## [Assigned task]
Drop every picture. Then return, exactly, the lines from the beginning of the listing below through the one containing "[284,717,521,735] getPreviousTranscript: ->".

## [Entries supplied]
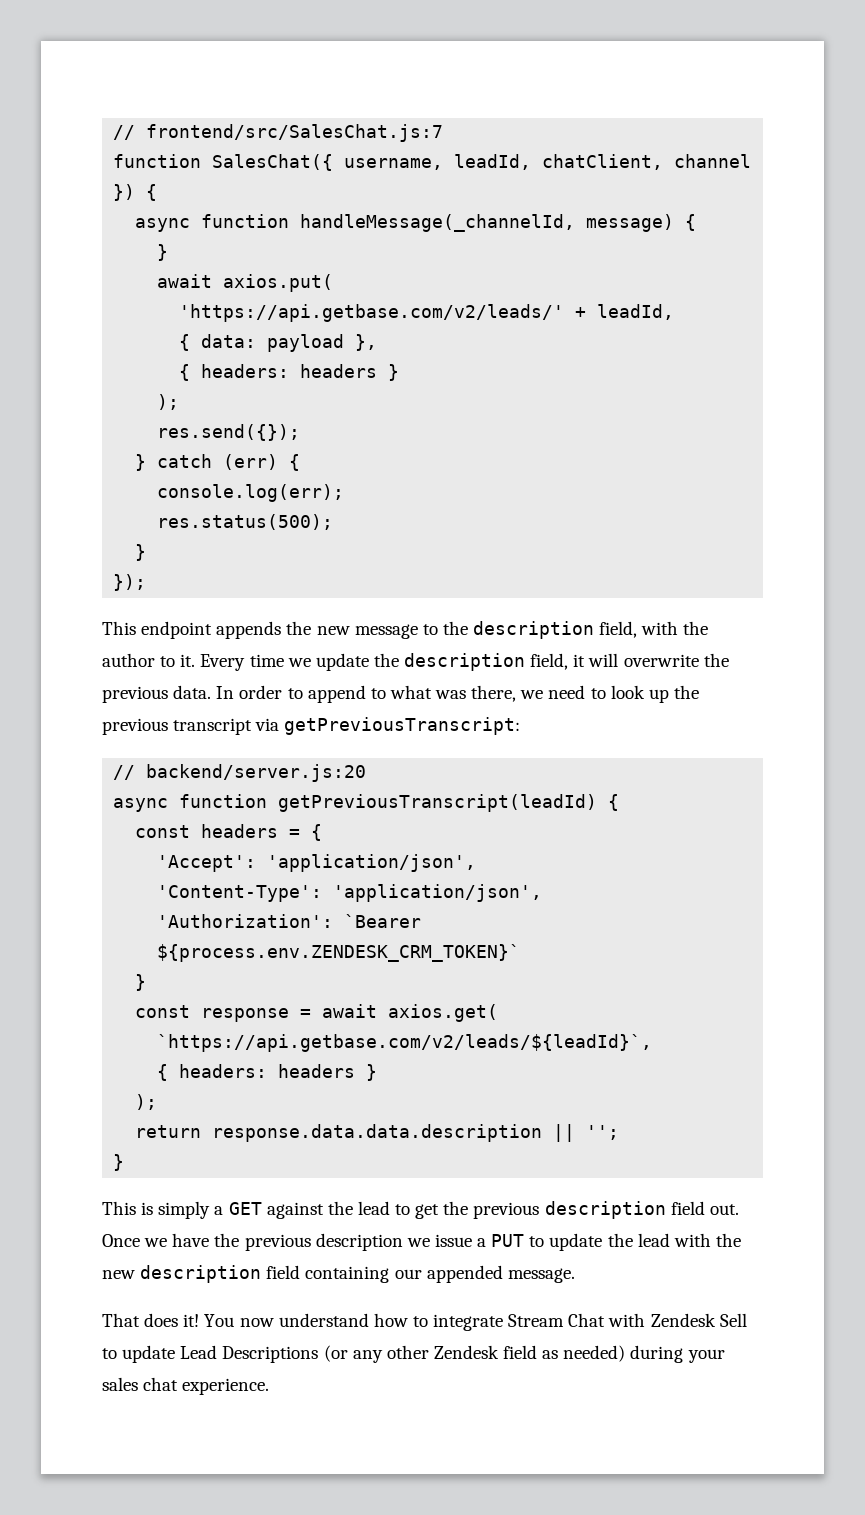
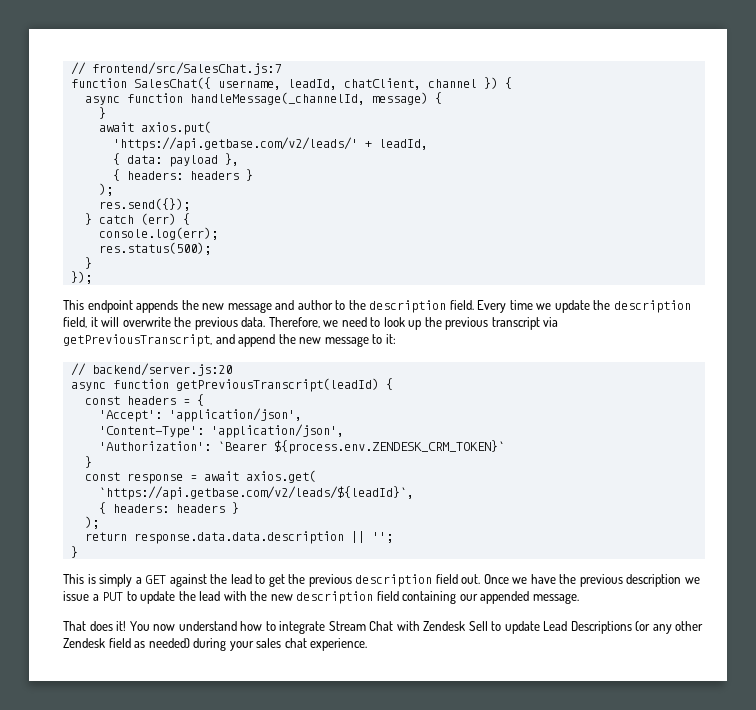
(418, 631) none -> [275,300,333,310] and author
[599,621,709,638] [102,653,196,667] field, with the author to it. -> [449,300,474,310] field.
[216,685,517,703] In order to append to what was there, -> [268,317,320,328] Therefore,
[284,717,521,735] getPreviousTranscript: -> [63,334,396,347] getPreviousTranscript, and append the new message to it:

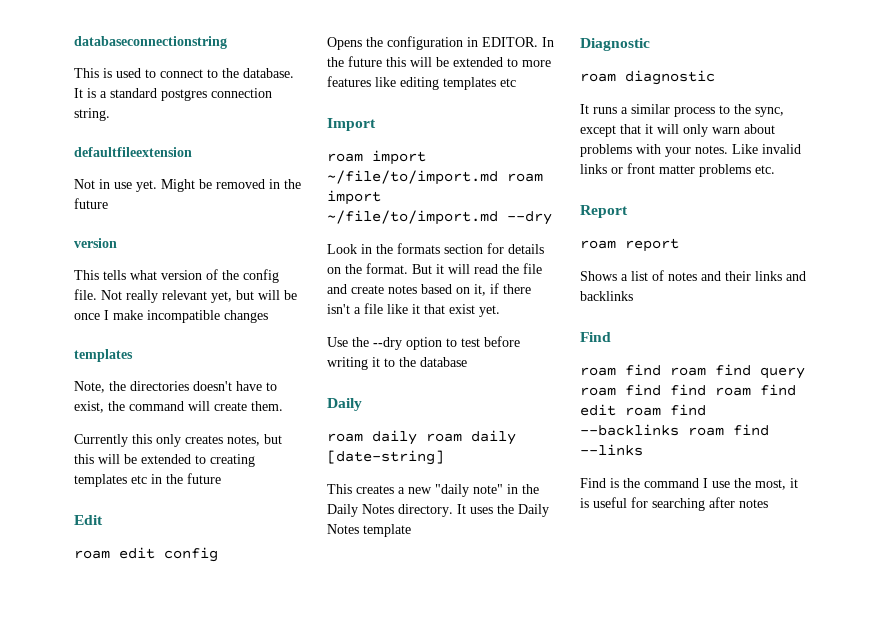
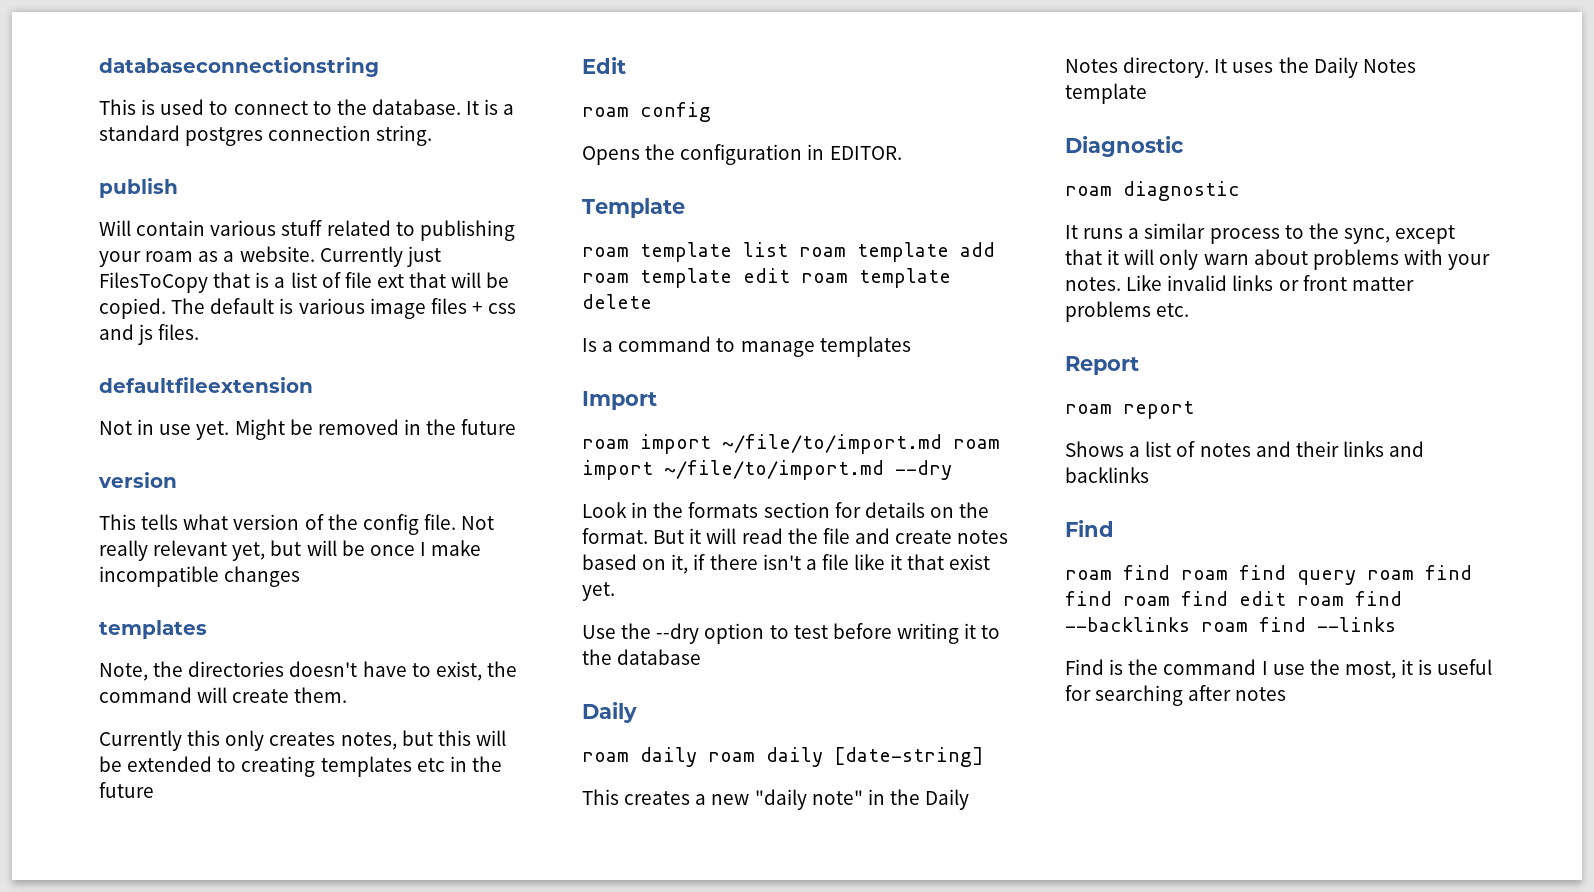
(110, 114) none -> [99,178,178,198] [99,220,515,241] [99,246,441,267] [99,272,510,293] [99,298,517,319] [99,324,200,345] // publish // Will contain various stuff related to publishing your roam as a website. Currently just FilesToCopy that is a list of file ext that will be copied. The default is various image files + css and js files.
[119,547,155,559] edit -> (629, 112) none
[542,37,554,47] [327,56,551,67] [327,76,516,90] In the future this will be extended to more features like editing templates etc -> [582,198,685,218] [582,242,995,262] [582,268,951,288] [582,294,652,309] [582,336,911,357] // Template // roam template list roam template add roam template edit roam template delete // Is a command to manage templates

## [Answer for this exercise]
(418, 631) none -> [275,300,333,310] and author
[599,621,709,638] [102,653,196,667] field, with the author to it. -> [449,300,474,310] field.
[216,685,517,703] In order to append to what was there, -> [268,317,320,328] Therefore,
[284,717,521,735] getPreviousTranscript: -> [63,334,396,347] getPreviousTranscript, and append the new message to it:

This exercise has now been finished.